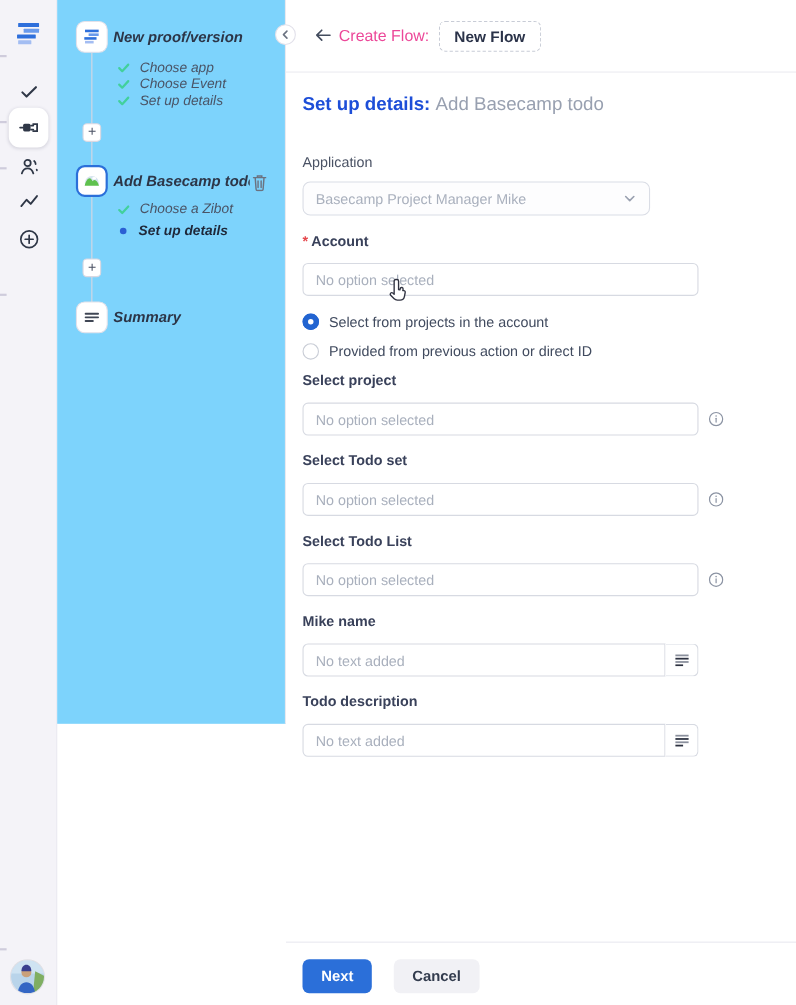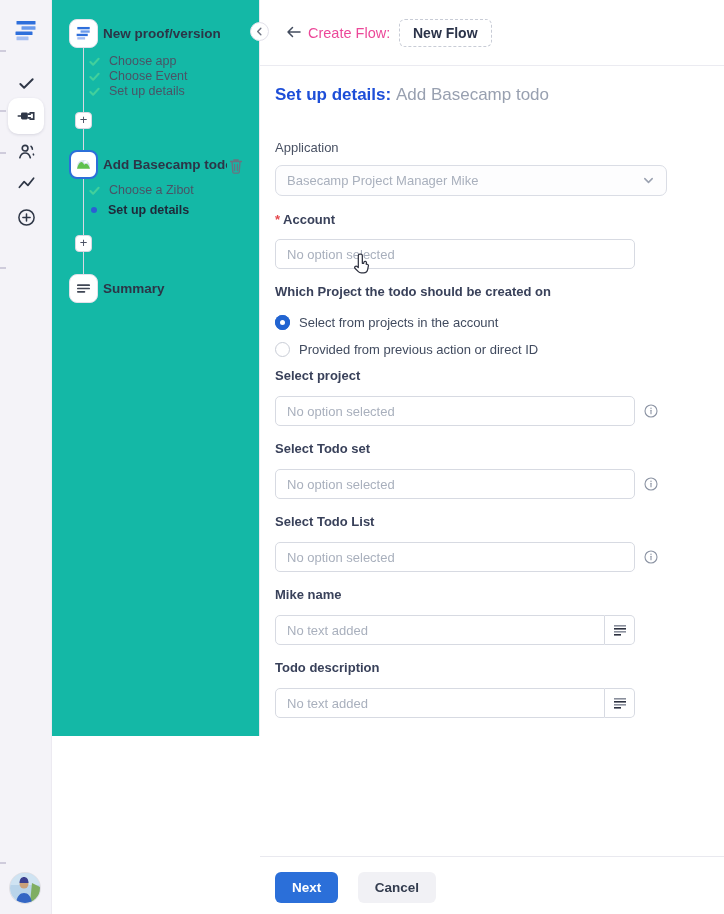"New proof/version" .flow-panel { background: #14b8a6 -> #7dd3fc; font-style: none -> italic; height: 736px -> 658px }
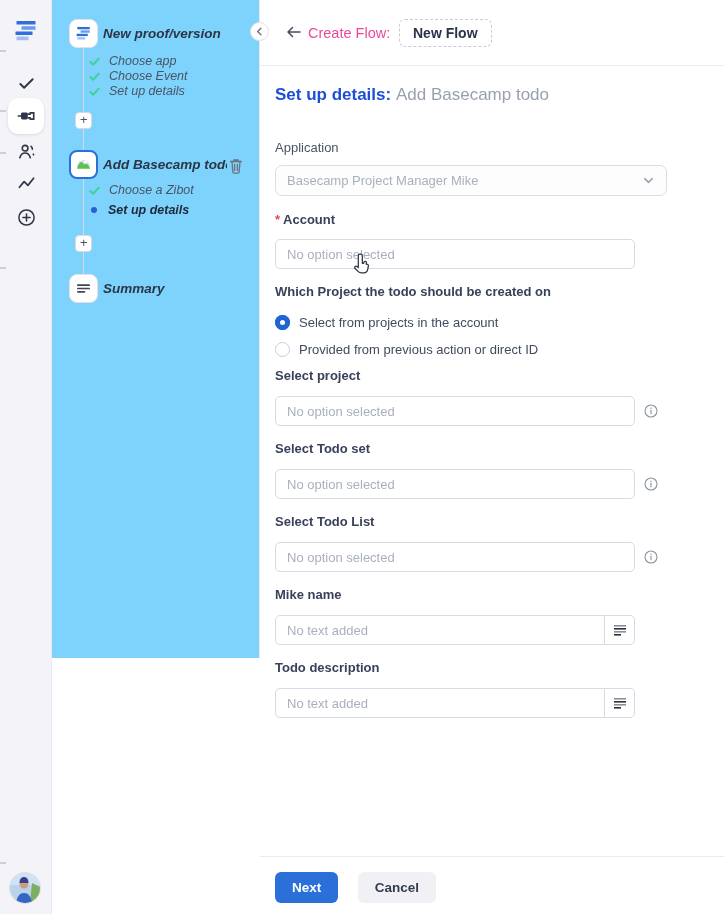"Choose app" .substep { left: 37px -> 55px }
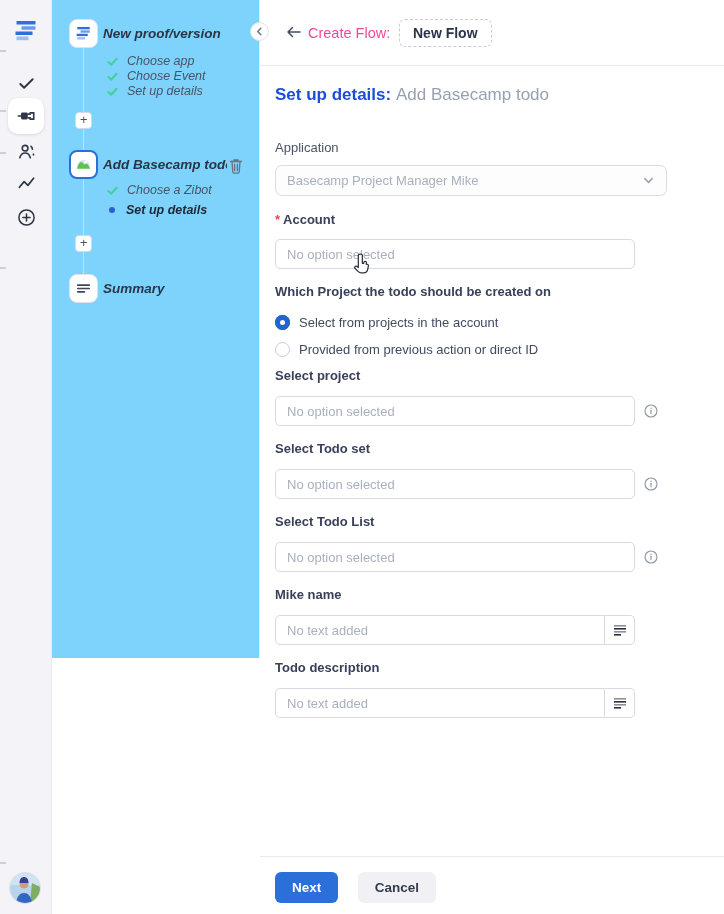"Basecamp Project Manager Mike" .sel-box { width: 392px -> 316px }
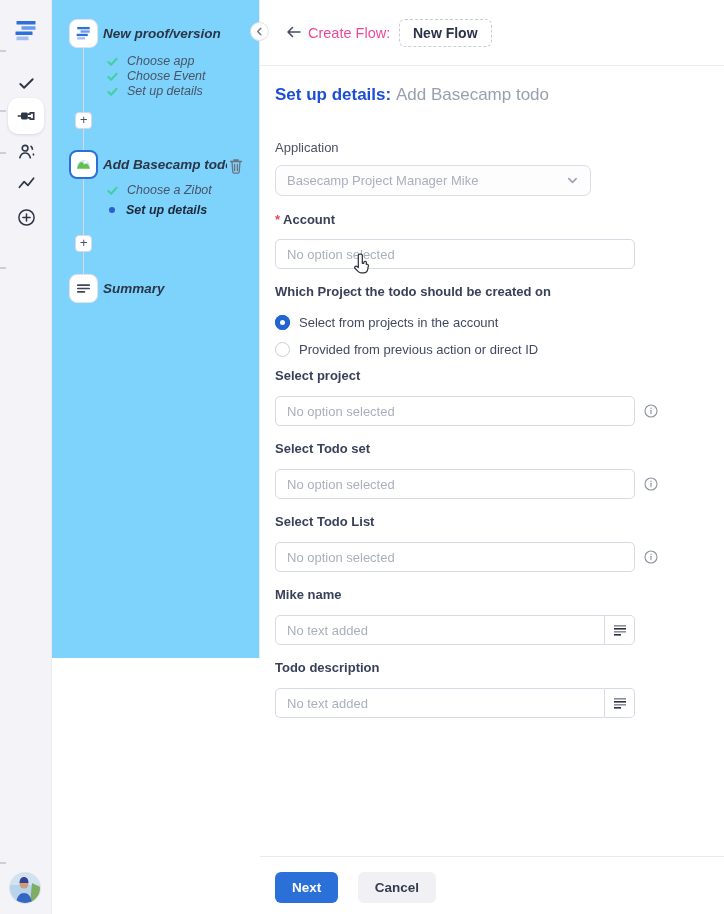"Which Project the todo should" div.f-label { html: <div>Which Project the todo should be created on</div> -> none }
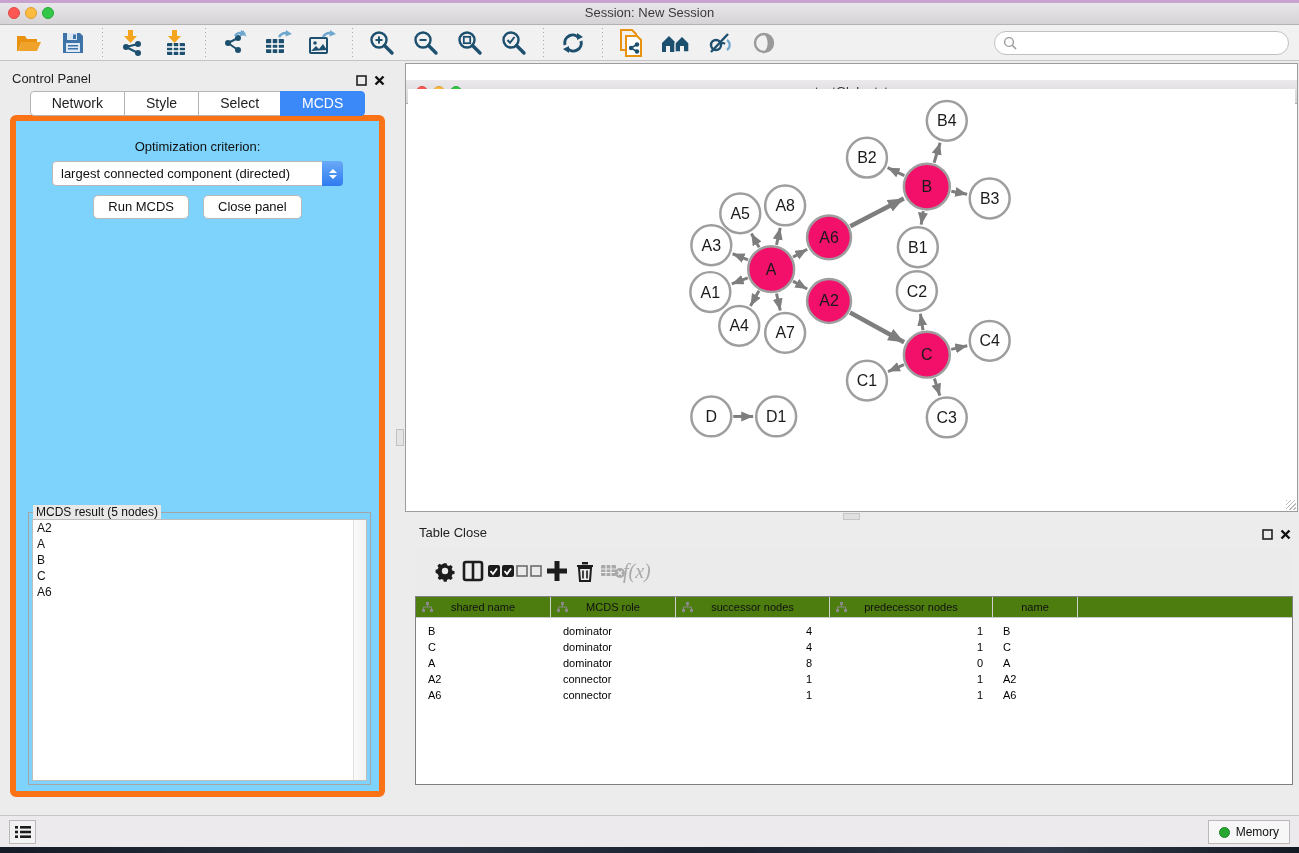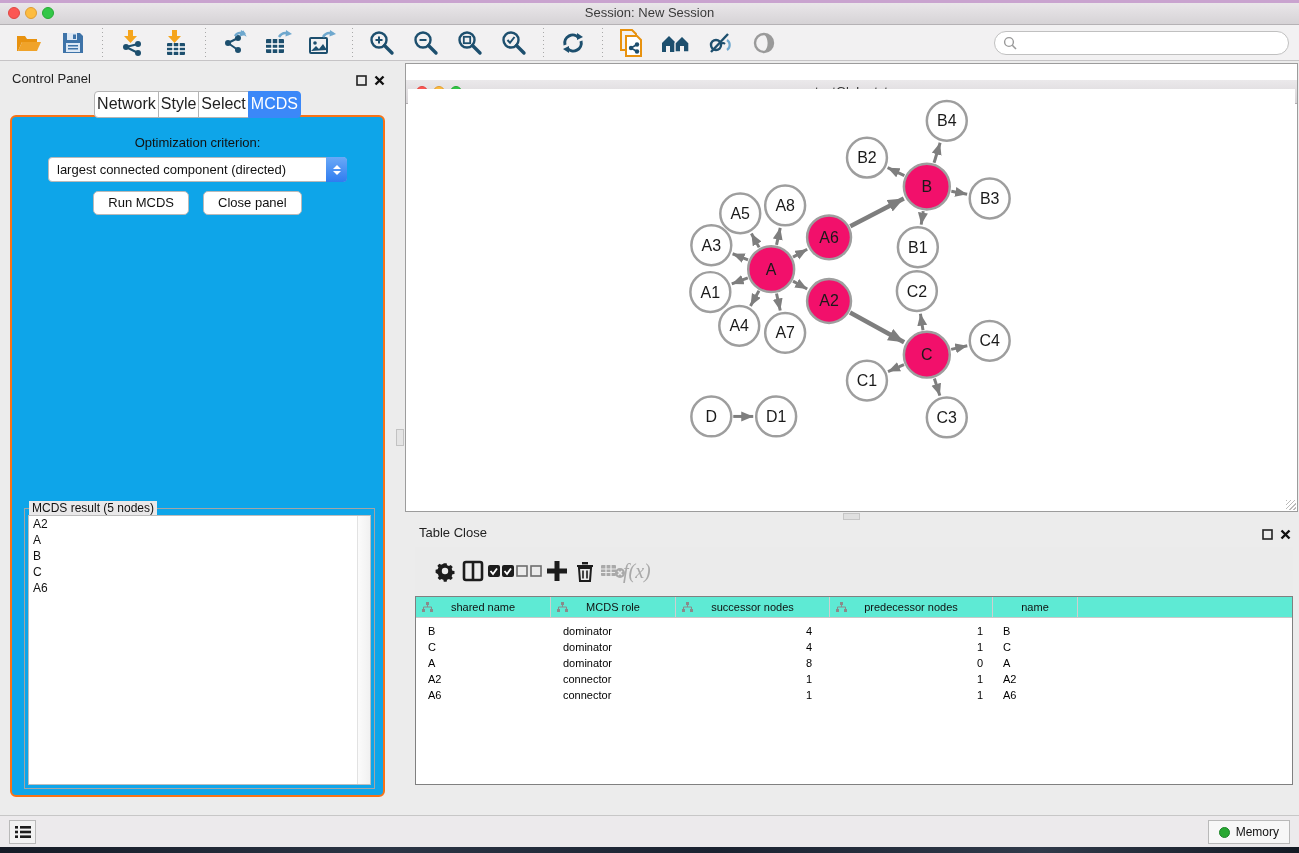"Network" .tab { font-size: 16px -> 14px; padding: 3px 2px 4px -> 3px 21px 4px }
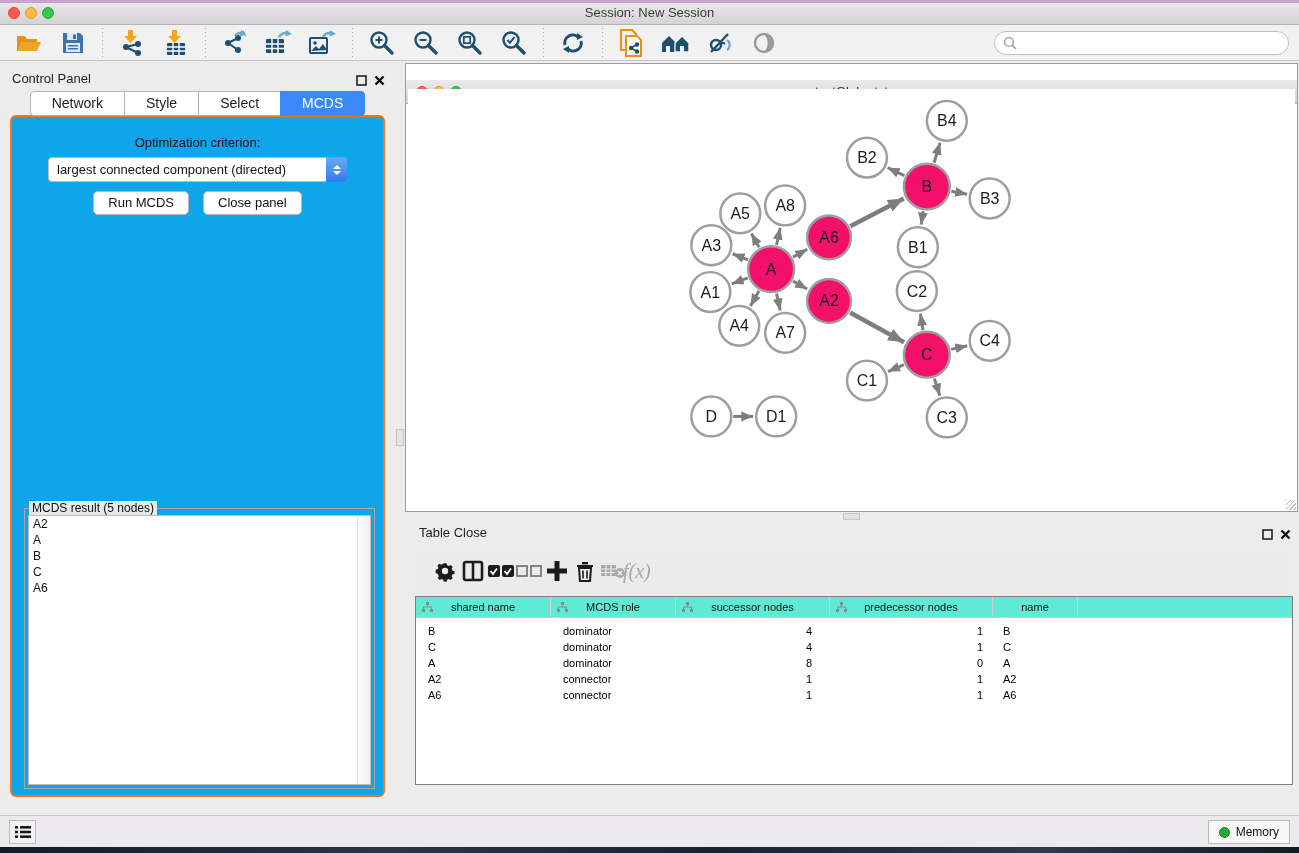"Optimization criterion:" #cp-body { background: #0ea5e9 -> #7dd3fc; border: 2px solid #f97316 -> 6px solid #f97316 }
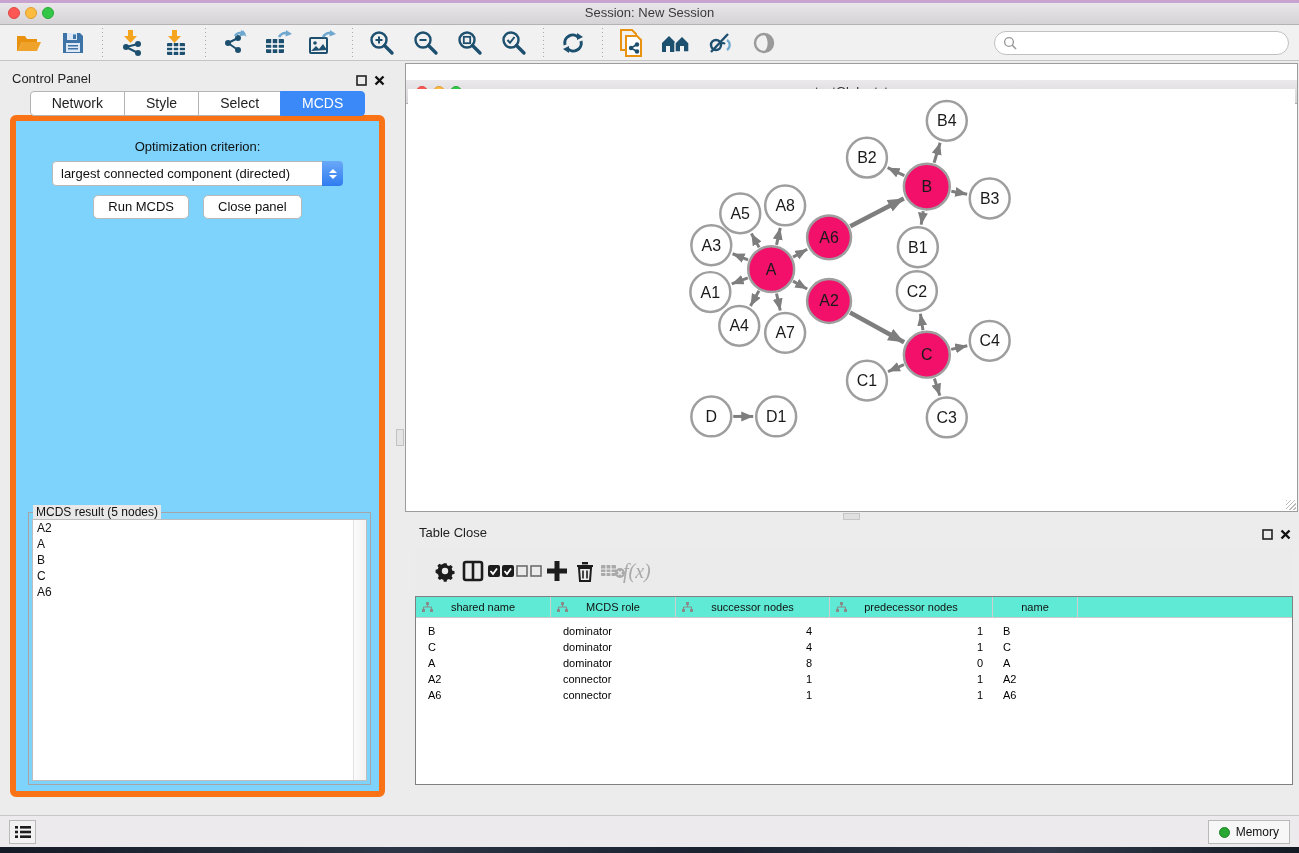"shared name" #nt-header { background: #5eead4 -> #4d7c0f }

§

→ AIM OF THE EXERCISE: All that the answer may contain is the exact text of the lines from the one with "background: #0ea5e9 ->" through the last line of the material, pictures excluded.

→ RESULT OF THE TASK:
"Optimization criterion:" #cp-body { background: #0ea5e9 -> #7dd3fc; border: 2px solid #f97316 -> 6px solid #f97316 }
"shared name" #nt-header { background: #5eead4 -> #4d7c0f }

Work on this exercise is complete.